Brian George
"Autumnal Fallout," my surreal memoir of the Cuban Missile Crisis, was posted a few days ago on Metapsychosis. I also did a reading to accompany the piece. (Pat Madigan, who was the sound tech for the reading, has offered to help me record a number of other pieces, which I plan to do.) Here is an excerpt from the piece:
We knew too much, by
far, without knowing that we knew anything. Just recently, we had decided to
take our powers out of storage, and our ignorance was a danger to the cosmos as
a whole. In our toy ships, with shovels in hand, we would set sail from our
sandbox! With our miniaturized brains, we would boldly go where no man had gone
before! The path was not a straight one, however, and the arc of our discovery
bent towards the Abyss. We had stepped into the last act of a drama that had
been set in motion years before our births, in the springtime of the world.
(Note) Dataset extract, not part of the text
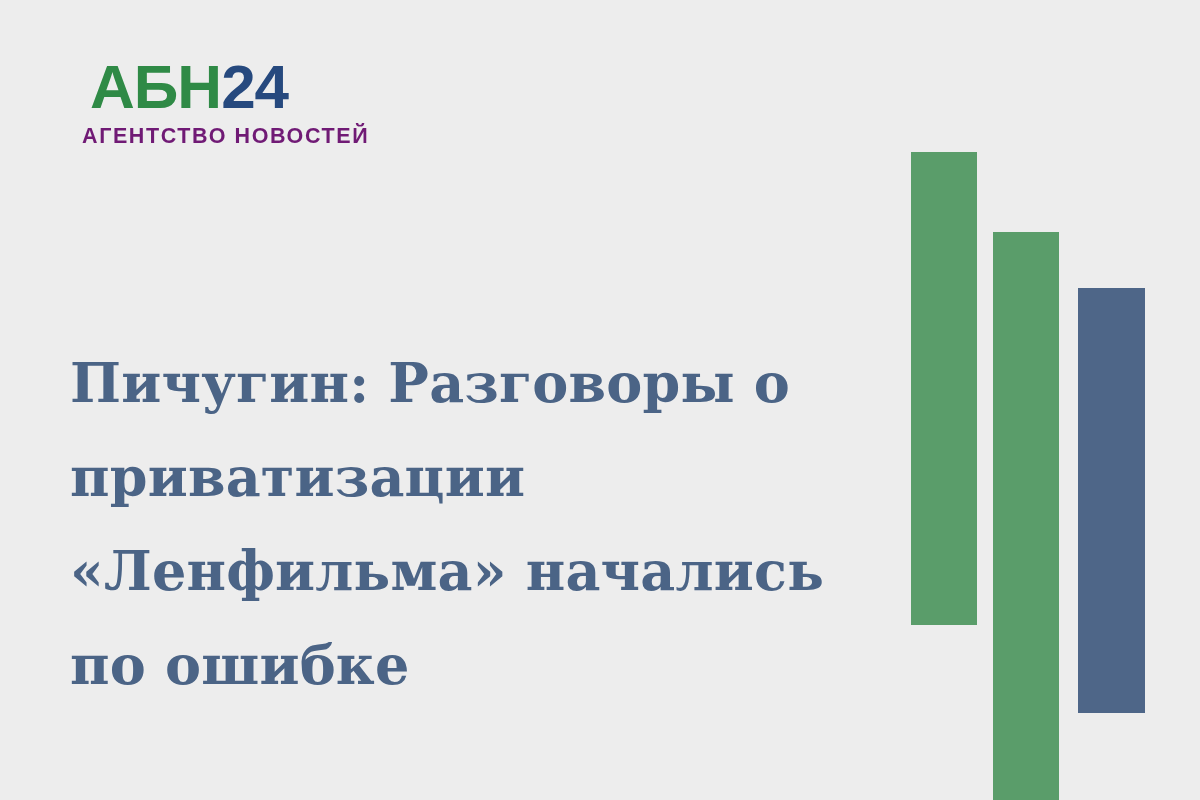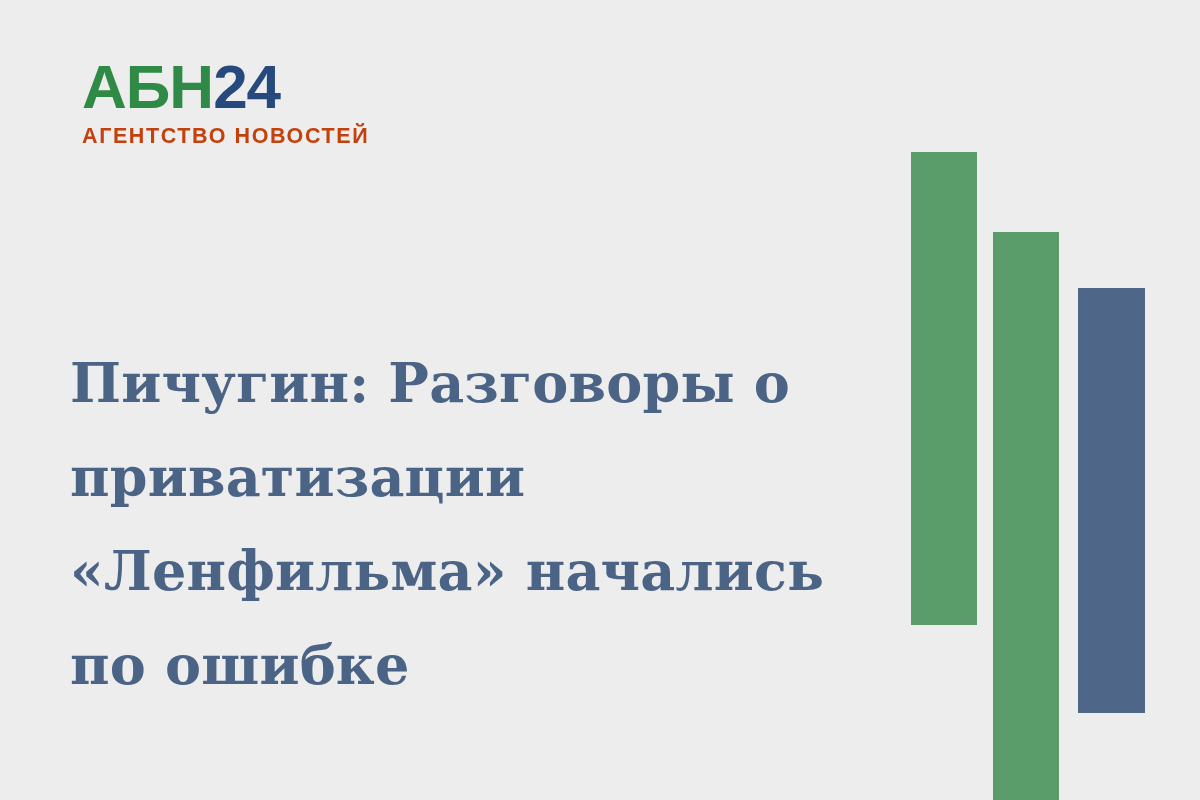"АБН" span.lw-green { margin-left: none -> 8px }
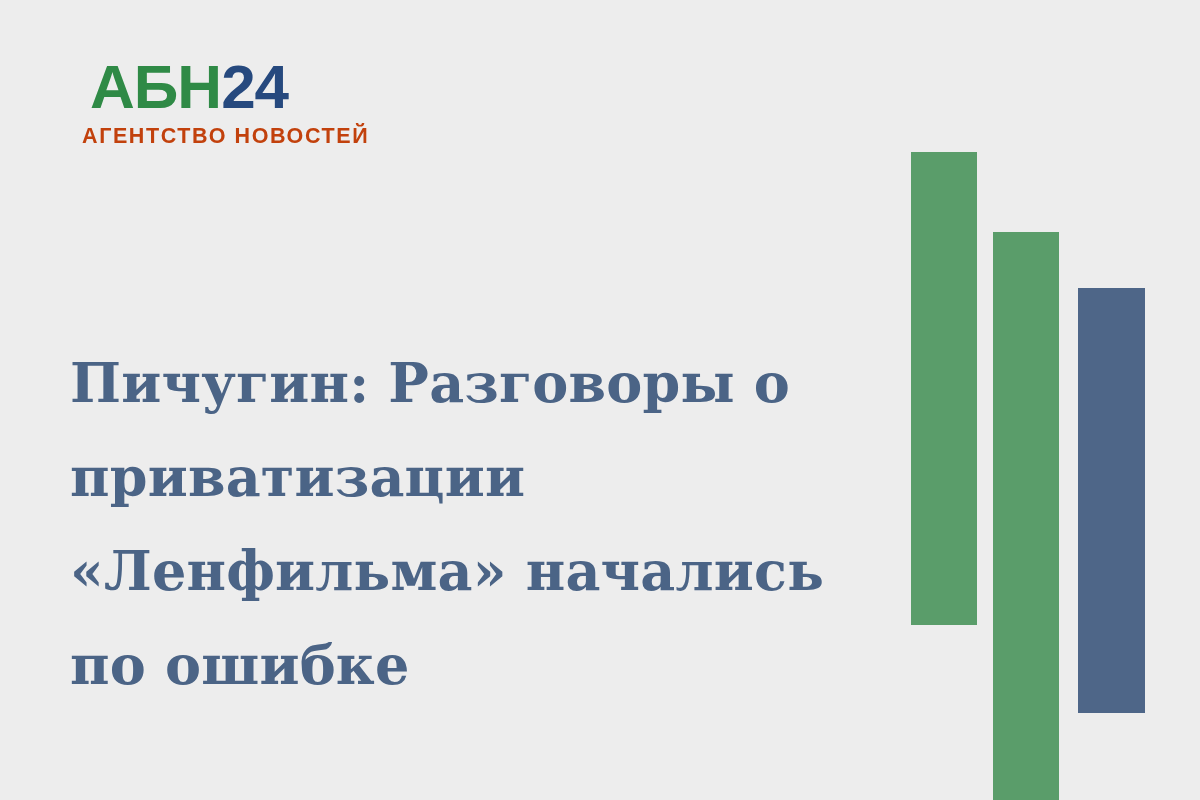"АГЕНТСТВО НОВОСТЕЙ" span.logo-tagline { color: #c2410c -> #701a75 }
Then, war was a game that the omnipotent seers played; death was an adventure,
and the ocean was a vast but comprehensible text. Not only could we read the glyphs
inside each atom, we could also read the emptiness on which they had been
written. The gods were our contraptions. We had little respect for the
authorities that would bar our access to “junk” DNA. We were living mirrors,
from whose backs the mercury had not yet been removed. An oath prompted us to
throw away almost everything we had, recklessly, and to cover our tracks by
destroying the horizon. How infinitely strange it was to be a leaf that somehow
did not know that it was hanging from a tree. At last, we had tied the year
into a perfect figure eight. October, as predicted, had arrived.